Rassie Erasmus’s match 23 for Saturday’s Test against Italy is more about reward and trust in the quality of squad players than it is about risk.
Erasmus has picked just four of the starting XV from the epic win against the French in Paris, but crucially seven of the eight super substitutes remain from last Saturday evening’s glory at the Stade de France. The other starts in hooker Johan Grobbelaar.
Damian Willemse gets another opportunity as a starting fifteen and loosehead prop Boan Venter, who was given just the first 31 minutes to experience the intensity of the cauldron of a Test match that physically matched any World Cup play-off, albeit not mentally because there is no replica for a World Cup play-off where if you lose you go home.
Win or lose in Paris, the Boks’ tour was always going to continue.
These November Test matches are about creating opportunities, exposing players to stressful situations and growing individual experience. It also allows coach Rassie Erasmus the chance to try new combinations, mix and match combinations and explore player versatility.
Marco van Staden is a player whose versatility can make him invaluable to the squad in the lead-in to the 2027 Rugby World Cup, when the Boks will aim for an unprecedented three successive titles.
The All Blacks of 2011 and 2015 won both those World Cups but lost in the semi-final in 2019 to England and had to settle for bronze. Four years later they lost by a point (12-11) to the Boks in a dramatic final in Paris.
The margins between two successive World Cup titles and a potential four are not as big as some would think.
These November Test matches are about creating opportunities, exposing players to stressful situations and growing individual experience. It also allows coach Rassie Erasmus the chance to try new combinations, mix and match combinations and explore player versatility.
Erasmus has never been shy to reward talent, be it on debut or for a player with more than 100 Tests. Equally, he has not blinked in yanking Springbok rugby’s most capped player, as he did with Eben Etzebeth in Paris in the 47th minute.

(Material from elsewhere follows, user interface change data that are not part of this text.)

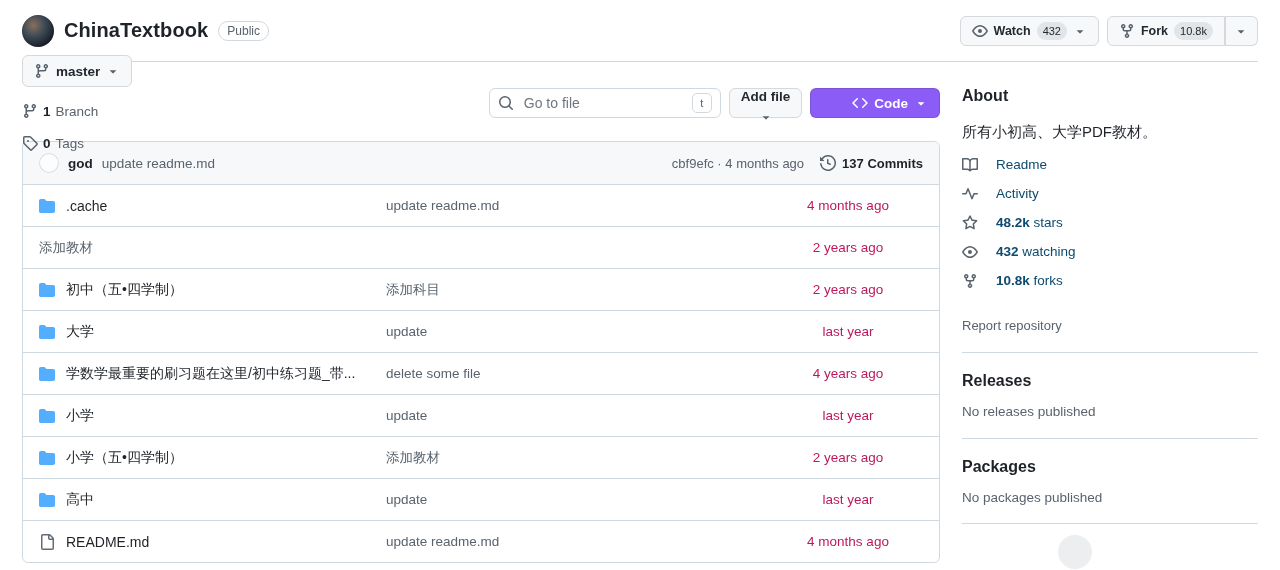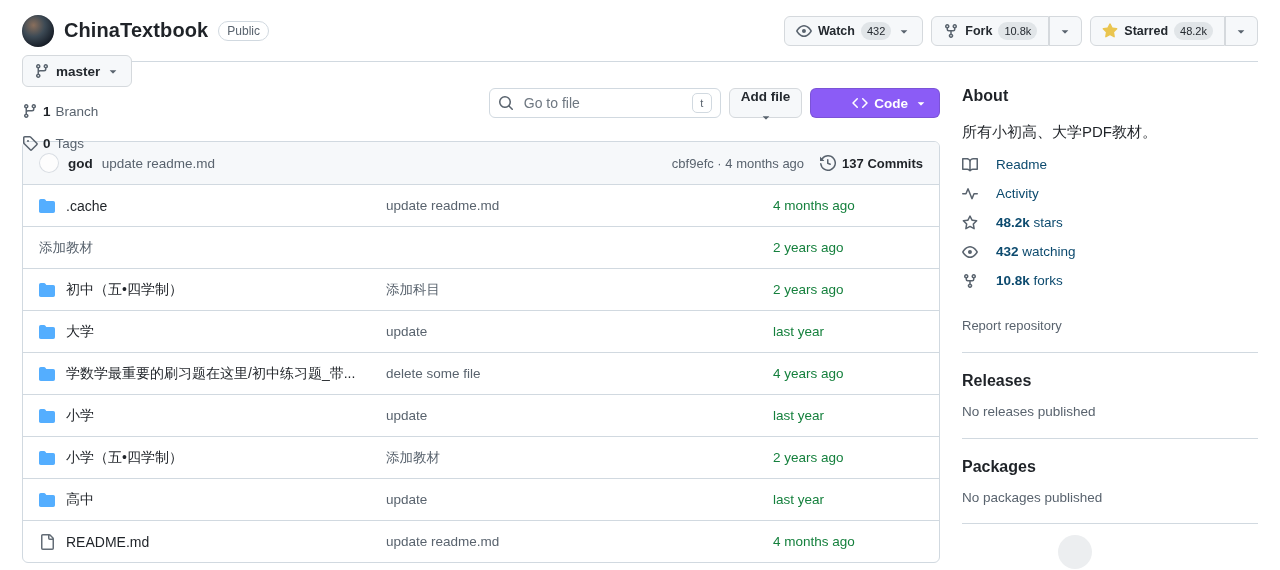--- a/index.html
+++ b/index.html
@@ -145,24 +145,6 @@
       </button>
     </span>
 
-    <span class="btn-group">
-      <button class="btn seg-main">
-        <span>
-          <svg width="16" height="16" viewBox="0 0 16 16" style="fill:#eac54f">
-              <path d="M8 .25a.75.75 0 0 1 .673.418l1.882 3.815 4.21.612a.75.75 0 0 1 .416 1.279l-3.046 2.97.719 4.192a.751.751 0 0 1-1.088.791L8 12.347l-3.766 1.98a.75.75 0 0 1-1.088-.79l.72-4.194L.818 6.374a.75.75 0 0 1 .416-1.28l4.21-.611L7.327.668A.75.75 0 0 1 8 .25Z"></path>
-            </svg>
-        </span>
-        <span>Starred</span>
-        <span class="counter">48.2k</span>
-      </button>
-      <button class="btn seg-caret">
-        <span>
-          <svg class="caret" width="14" height="14" viewBox="0 0 16 16">
-              <path d="m4.427 7.427 3.396 3.396a.25.25 0 0 0 .354 0l3.396-3.396A.25.25 0 0 0 11.396 7H4.604a.25.25 0 0 0-.177.427Z"></path>
-            </svg>
-        </span>
-      </button>
-    </span>
   </div>
 </div>
 

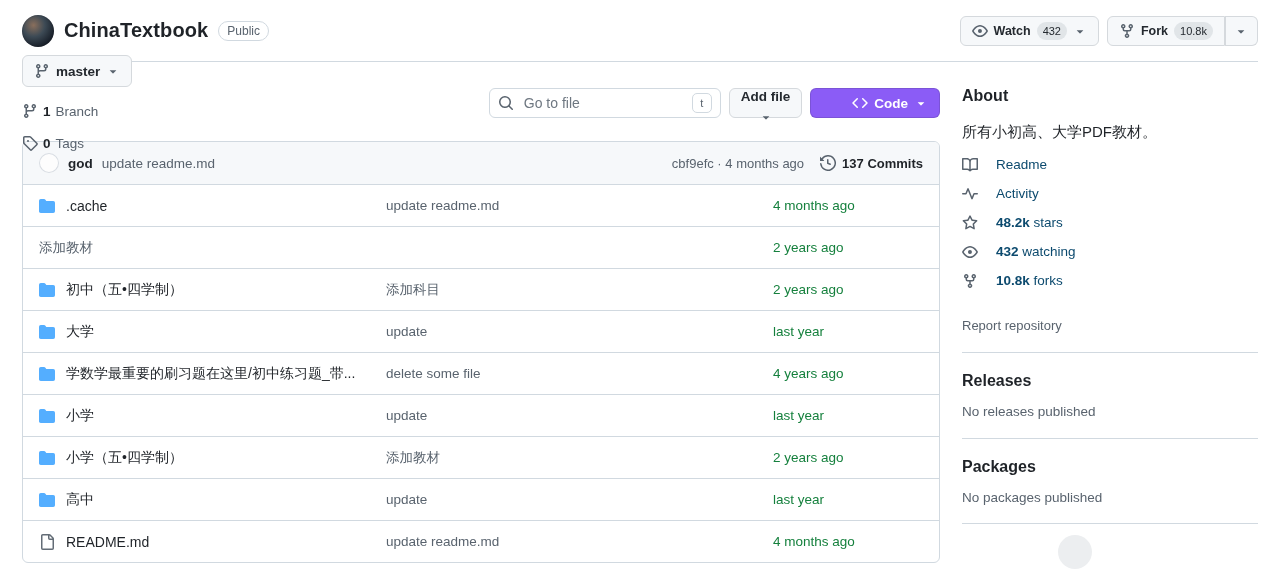--- a/index.html
+++ b/index.html
@@ -83,7 +83,7 @@
   .col-name { width:347px; flex:none; display:flex; align-items:center; gap:11px; min-width:0; }
   .col-name .fname { font-size:14px; color:#1f2328; white-space:nowrap; overflow:hidden; }
   .col-msg { flex:1; min-width:0; color:#59636e; font-size:13.5px; white-space:nowrap; overflow:hidden; }
-  .col-date { width:150px; flex:none; text-align:left; color:#15803d; font-size:13.5px; white-space:nowrap; }
+  .col-date { width:150px; flex:none; text-align:center; color:#be185d; font-size:13.5px; white-space:nowrap; }
   .folder-glyph { fill:#54aeff; }
   .file-glyph { fill:#636c76; }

It is the potency of the bench that gives those younger starting players comfort.
Zac Porthen starts his second Test at tighthead, having in his debut against Japan a fortnight ago been the youngest starting tighthead for the Springboks in the professional age. Knowing the scrum king Wilco Louw is on the bench as cover is the greatest support crutch for Porthen.
Jean Kleyn and Franco Mostert are World Cup winners. They start as a lock combination and their replacements are RG Snyman and Ruan Nortje. There is no Etzebeth or Pieter-Steph du Toit, and Stormers captain Salmaan Moerat was not considered for the tour because of injury. Bulls lock Cobus Wiese is another not picked at the moment.
No nation has such luxuries or talent at lock.
Equally, among the loose-forwards. Cameron Hanekom is injured, Evan Roos is a standby player and Jasper Wiese is rested. In their No 8 absence, Erasmus has started with van Staden, a specialist fetcher, who has doubled as a hooker and now as a No 8.
That is some depth, when you consider Boks captain Siya Kolisi, starting at No 6, has this season started at No 8 for the Boks, and started several matches for the Sharks at No 8, and Kwagga Smith, among the power bomb squad, has also started at No 8.
Ben-Jason Dixon gets a first start in a year for the Boks in the revered No 7 jersey that Du Toit has made his own in the past eight years, and among the backs the biggest talking point is the selection of Ethan Hooker and Canan Moodie in the midfield.
Both have started their international careers on the wing, and both have been electric.
Hooker is 21 and Moodie is 23. If they do gel, the future of the Springboks’ midfield will have the authority of Jean de Villiers and Jacque Fourie and Damian de Allende and Jesse Kriel and De Allende and Lukhanyo Am.
Both playing squads are significantly different to the match-day players in the most recent 45-0 Boks win in South Africa, and Erasmus, in his third Test against Italy this season, would have chosen three very different squads for each Test.
For some that may be a risk, but for him it is a reward to his depth and an opportunity for the next player to make a winning statement.
Oh, and these days, no Boks preview is complete without the mention of Andre the Giant Esterhuizen, professional Test rugby’s first fully-fledged backs and forwards hybrid player.